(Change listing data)
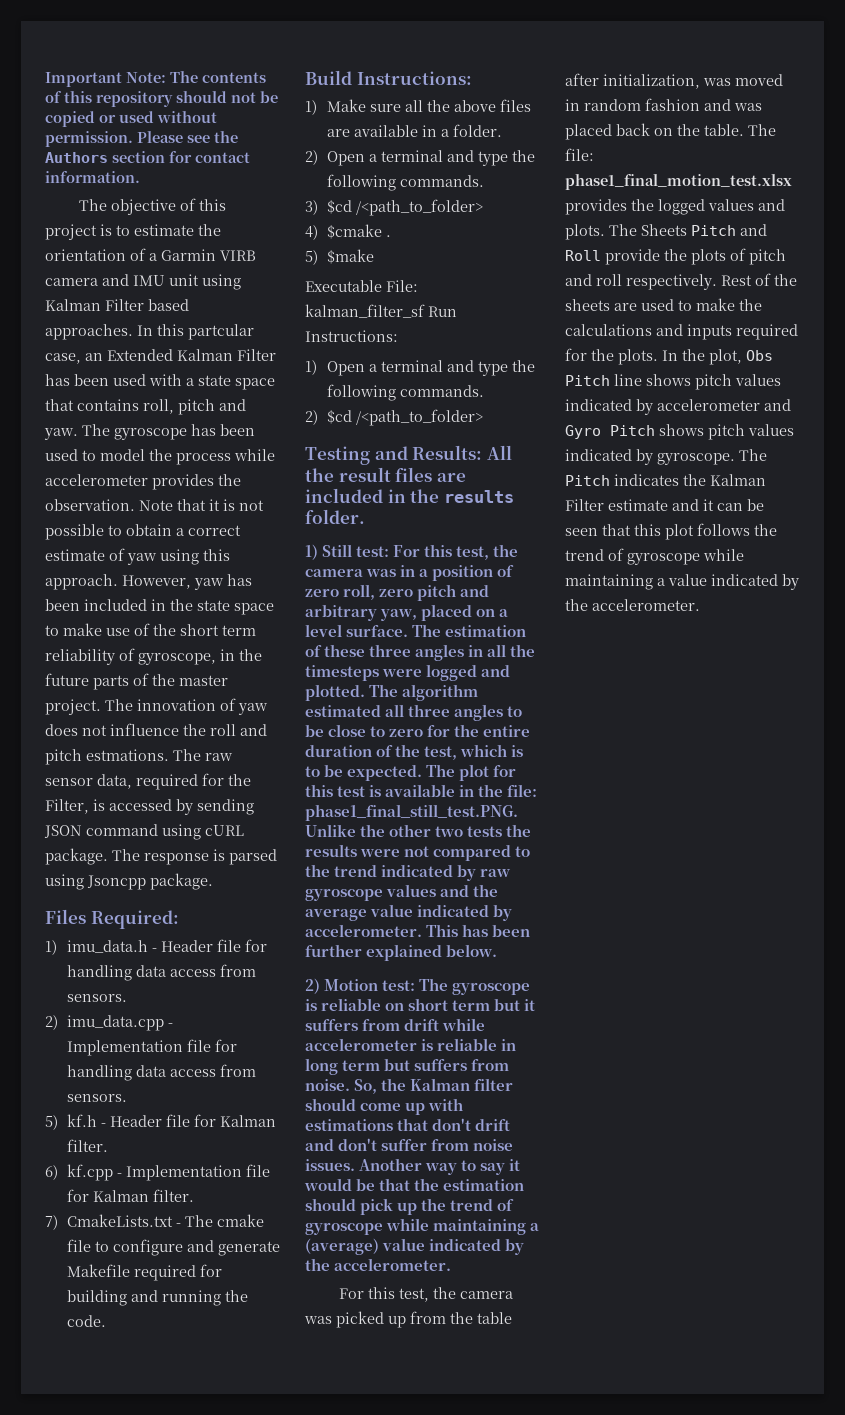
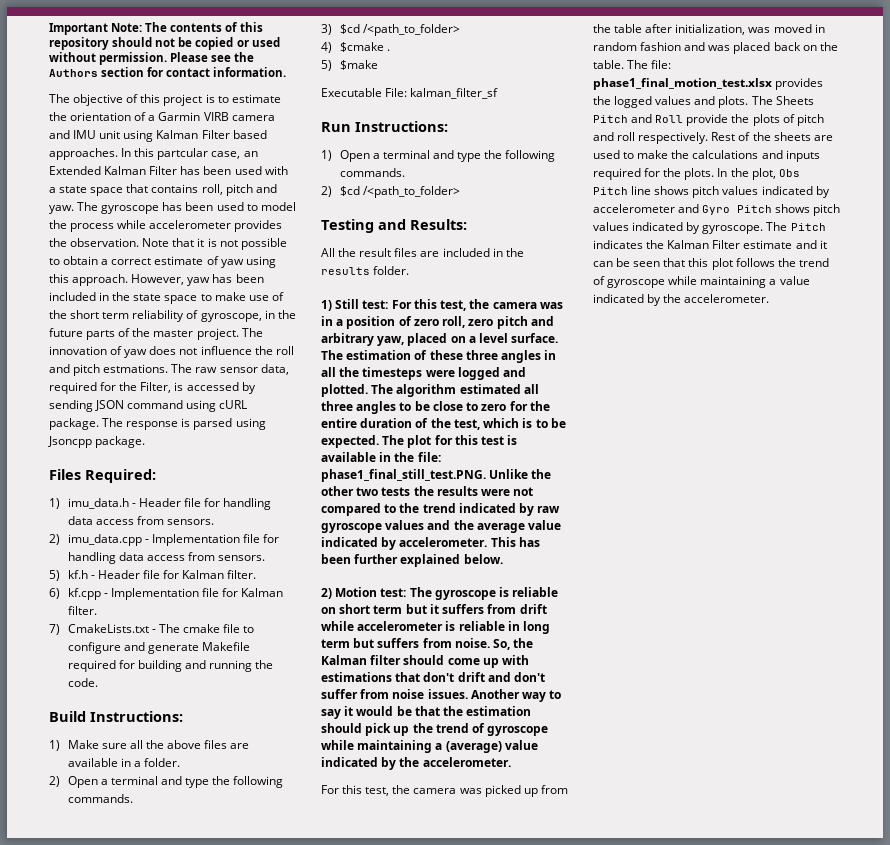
(425, 311) none -> (499, 93) //
(483, 452) none -> (467, 224) //

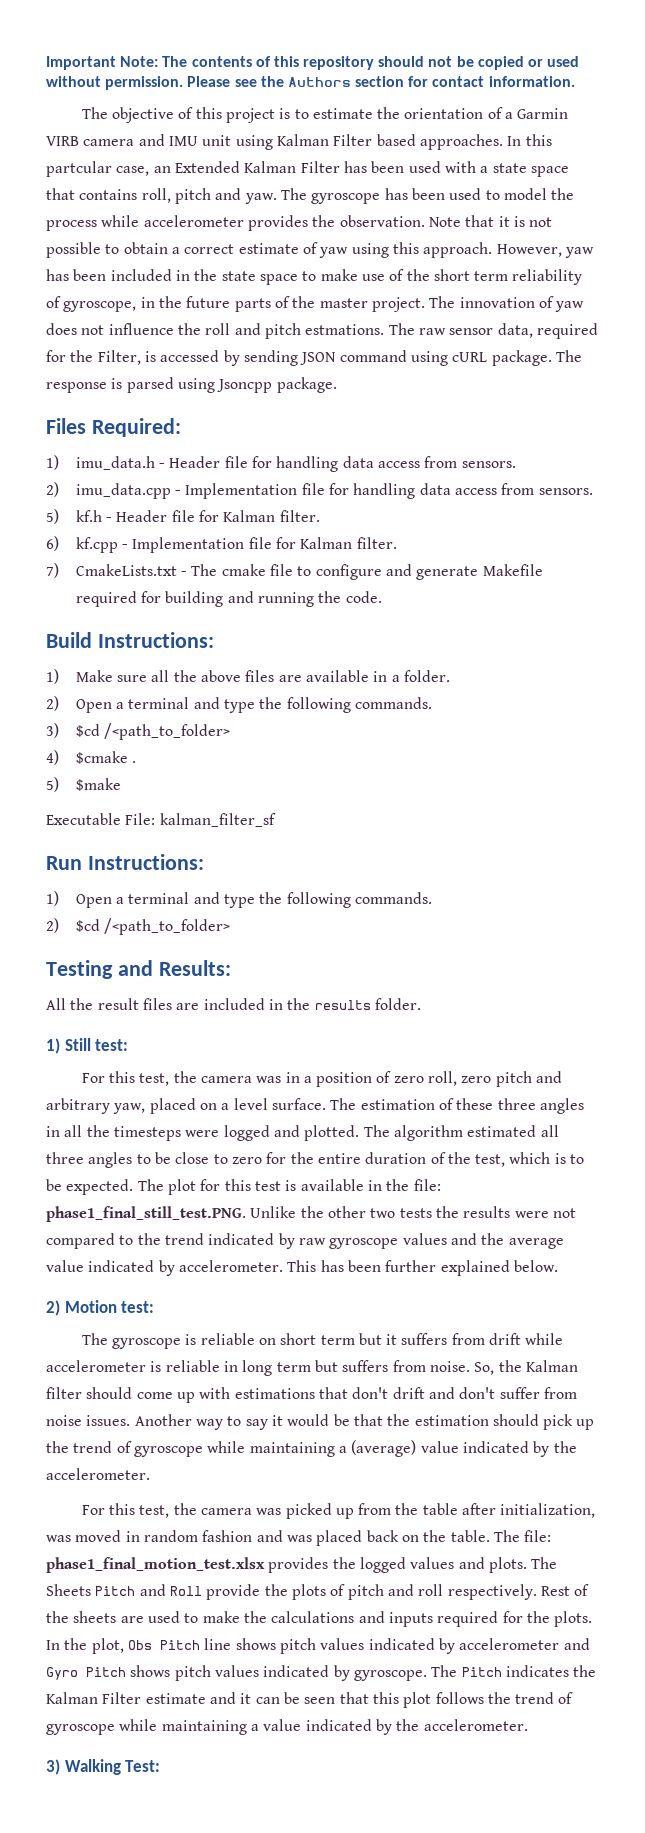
(389, 304) none -> (129, 1045) //
(407, 592) none -> (155, 1307) //
(770, 298) none -> [46,1759,161,1775] // 3) Walking Test:

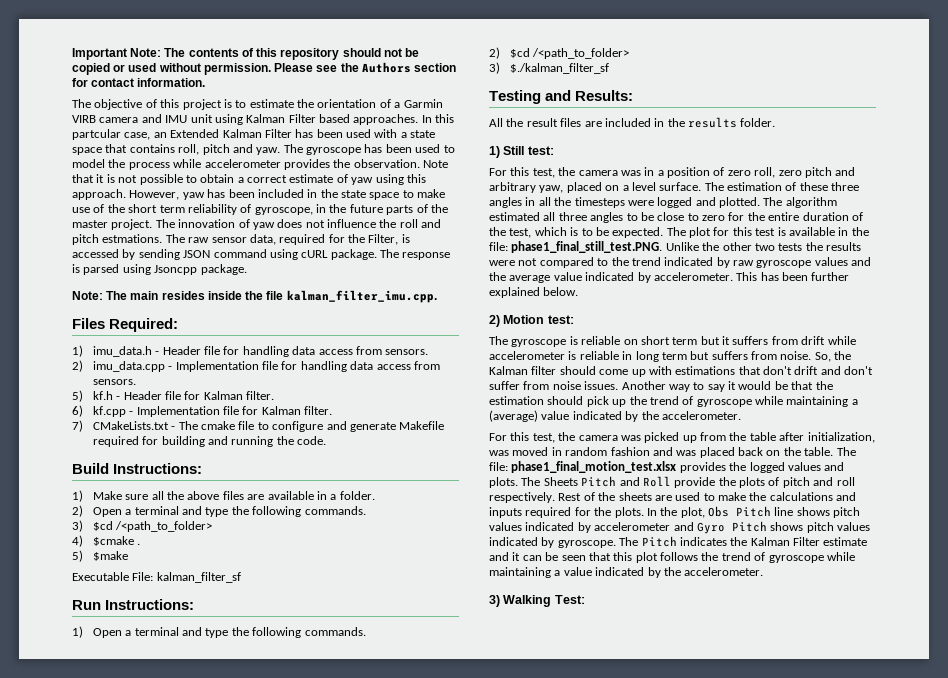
(337, 385) none -> [72,290,437,303] // Note: The main resides inside the file kalman_filter_imu.cpp.
[75,564,177,576] CmakeLists.txt -> [92,421,169,430] CMakeLists.txt
(230, 926) none -> [489,62,609,74] // 3) $./kalman_filter_sf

* [PROBLEM REQUIREMENTS] Beginning at the line that contains "(483, 452) none -> (467, 224) //", give the remaining lines of the records again exactly, through the last one. Leave out pictures.

* [SOLUTION TO THIS EXERCISE]
(483, 452) none -> (467, 224) //

(389, 304) none -> (129, 1045) //
(407, 592) none -> (155, 1307) //
(770, 298) none -> [46,1759,161,1775] // 3) Walking Test:

(337, 385) none -> [72,290,437,303] // Note: The main resides inside the file kalman_filter_imu.cpp.
[75,564,177,576] CmakeLists.txt -> [92,421,169,430] CMakeLists.txt
(230, 926) none -> [489,62,609,74] // 3) $./kalman_filter_sf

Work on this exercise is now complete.